The discussion can be conducted conveniently in terms of the diagrammatics of Figure 4.1. In this diagram, Da and Db represent the aggregate (market) demand curves for two private, partitionable goods, A and B. These demand curves are assumed to be linear for expositional convenience, and cost curves are horizontal to reflect constant average (and hence marginal) costs. Quantity units are defined so that the initial marginal cost (assumed equal to price) is unity.
Let us suppose that A and B represent the only potential tax bases that might be assigned to government. The individual’s constitutional choice between them depends directly on the estimated needs for financing the quantity of public goods and services that he expects to desire over the sequence of budgetary periods during which the selected tax rule is to remain in force. If government is assigned the authority to tax A, it will, under Leviathan assumptions, maximize the revenue it can obtain from taxes on this base.
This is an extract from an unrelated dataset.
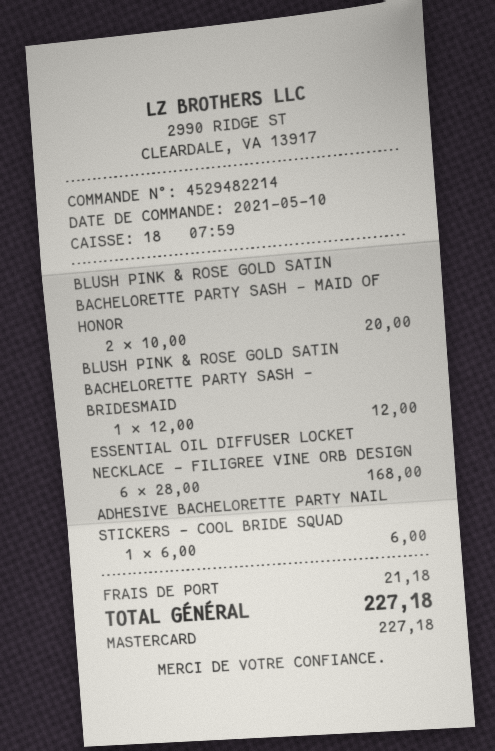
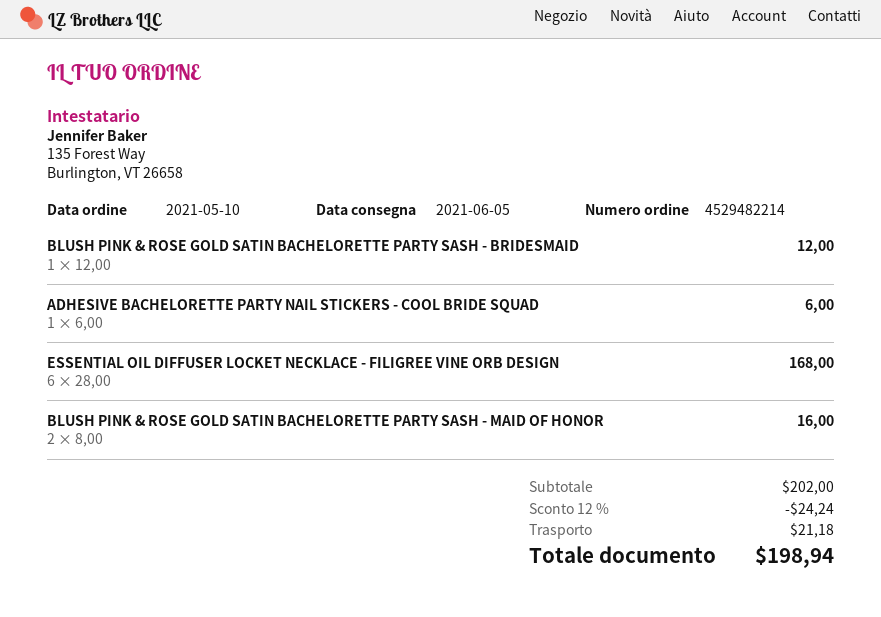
BLUSH PINK & ROSE GOLD SATIN BACHELORETTE PARTY SASH - MAID OF HONOR: 2 x 10.00 = 20.00 -> 2 x 8.00 = 16.00
discount: none -> 12% = 24.24
total: 227.18 -> 198.94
The power to tax commodity or good A is identical analytically to the assignment of a monopoly franchise for the sale of commodity A. As depicted in Figure 4.1, the revenue maximum occurs at Qa*, the quantity defined by the intersection between the marginal revenue curve, MRa, and the marginal cost curve, MC. The revenue-maximizing tax rate is ta*; revenue collected is ta*Qa*, shown by the shaded area.
It is clear from the construction in Figure 4.1 that if the tax on commodity A is replaced by a tax on commodity B, the same amount of revenue could be obtained at a lower tax rate and a smaller excess burden. Let r be a rectangular hyperbola with the ordinate and the horizontal MC line as its axes, and let r pass through F. Every price-quantity combination along r, by construction, yields the same tax revenue (“monopoly profit”) as at F. Since F is the point at which maximum tax revenue is obtainable from A, r must be tangent to Da at F. Now, consider point L, at which r intersects with Db (to the right of F).5 At L, the same revenue that is obtained by the maximum revenue tax on A could be obtained by a tax of rate LS imposed on B. The welfare loss imposed by such a tax on B is LST, which is much smaller than the welfare loss FCE imposed by the tax on A. Hence, the traditional efficiency or welfare argument for the broader-based tax seems to emerge.
Under the assumptions about the behavior of government that we have made, however, it is clear that a tax rate of LS will not be imposed on commodity B. If government is granted access to base B, with no accompanying restriction on rates, this change will ensure that there will be an increase in the revenue that government will appropriate. Government will secure the maximum revenue obtainable from the tax on B. This revenue is tb*Qb* in Figure 4.1, where Qb* is determined by the intersection of MRb and MC, and tb* is the excess of demand price over MC at that quantity. It is clear that, under these conditions, the excess burden will be larger under the tax on B than the tax on A. Under the assumptions of proportional rate structure and linear demand curves,6 the excess burden induced by a tax exploited to its maximum revenue potential is exactly one-half the maximum revenue raised. A simple geometric proof of this proposition suffices at this point in the argument. All we need to note is that in the linear case, the marginal revenue curve lies exactly halfway between the demand curve and the vertical axis. In Figure 4.1, Qa* is exactly one-half Qa. The area of the triangle CEF in Figure 4.1 is given by ½ (ta* · CE); and since CE equals Qa*, the welfare-loss triangle CEF is ½ (tb*Qa*), or one-half of maximum revenue. Analogously, since Qb* is exactly one-half of Qb, the welfare loss attributable to the maximum revenue tax on B is ½ tb* · (Qb - Qb*) or ½ (tb*Qb*). We can conclude therefore that the ratio of excess burdens induced by alternative taxes will be the same as the ratio of their maximum revenue yields: if tax B generates larger maximum revenue than tax A, then it will generate a concomitantly larger excess burden when maximum revenue yields are obtained.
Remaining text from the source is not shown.